Moins de risque budgétaire
Transfert de risque qui constitue un des principaux atouts de la concession et qui justifie de poursuivre sur cette voie à l’issue des contrats historiques, pointe le rapport. Il balaie ainsi les pistes de la gestion en régie ou celle du marché de partenariat dans lesquelles l’Etat supporterait davantage de risques, en particulier le risque trafic.
Surtout, ces modèles alternatifs présenteraient l’inconvénient d’augmenter les dépenses publiques, contrairement à la concession qui repose sur la mobilisation de financement privé. Or cela exposerait les dépenses d’entretien des autoroutes aux contraintes et aléas budgétaires et aboutirait à la situation actuelle du réseau routier non concédé, qui pâtit d’un déficit d’investissement et est très dégradé.
Préserver les recettes de l'Etat
De plus, la concession « justifie davantage le modèle de paiement par l’usager », peut-on lire dans le rapport. Les recettes tirées des péages permettent de « sanctuariser le budget d’entretien » mais aussi d’abonder les finances de l’Etat, qui prélève environ 36 % de leur total soit près de 5 milliards d’euros chaque année.
Renforcer l'encadrement
Dès lors, le rapport invite à poursuivre sur la voie de la concession, à condition de la réformer profondément. En commençant par corriger les lacunes des contrats historiques. Ce que les dernières concessions conclues ont commencé à faire, avec l’introduction de mécanismes d’encadrement de la rentabilité du concessionnaire qui prennent la forme de clauses de partage des gains d’exploitation ou des gains de refinancement, ou de clauses de durée endogène permettant de résilier le contrat dès lors qu’un seuil de rentabilité est atteint. En outre, elles se montrent plus prolixes quant à la définition des procédures de fin de contrat.

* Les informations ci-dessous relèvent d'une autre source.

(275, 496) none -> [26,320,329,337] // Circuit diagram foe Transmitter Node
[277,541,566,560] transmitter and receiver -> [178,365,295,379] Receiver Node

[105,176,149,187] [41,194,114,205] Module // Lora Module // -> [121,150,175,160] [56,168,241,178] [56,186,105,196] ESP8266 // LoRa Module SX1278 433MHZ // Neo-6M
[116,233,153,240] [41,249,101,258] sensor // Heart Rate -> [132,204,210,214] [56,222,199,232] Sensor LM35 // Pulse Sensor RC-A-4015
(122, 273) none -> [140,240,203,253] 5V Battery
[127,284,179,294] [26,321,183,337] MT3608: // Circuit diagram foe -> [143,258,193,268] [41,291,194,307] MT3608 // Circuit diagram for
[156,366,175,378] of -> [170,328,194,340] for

Les éventuelles futures concessions devront aussi être plus équilibrées. Ce qui passe par une limitation de leur durée, jusqu’à 20 ans maximum. Hervé Maurey préconise également de prévoir des « périmètres géographiques resserrés ». Ces deux mesures permettraient d’intensifier la concurrence, plaçant les concessionnaires dans des positions plus instables. De plus, le rapport recommande de définir et d’encadrer plus précisément les paramètres économiques et financiers des prochains contrats. Lesquels pourraient être révisés tous les cinq ans « pour éviter le risque de captation d’une rente indue » par les sociétés d’autoroutes.
Contrôle interministériel
Enfin, la gouvernance de l’Etat devrait être renforcée. Notamment en intégrant davantage le ministère chargé de l’Economie et des Finances. Des premiers travaux ont déjà été entrepris en ce sens : en 2023, Bercy, via son service Fin Infra, a développé un outil de suivi des concessions d’autoroutes.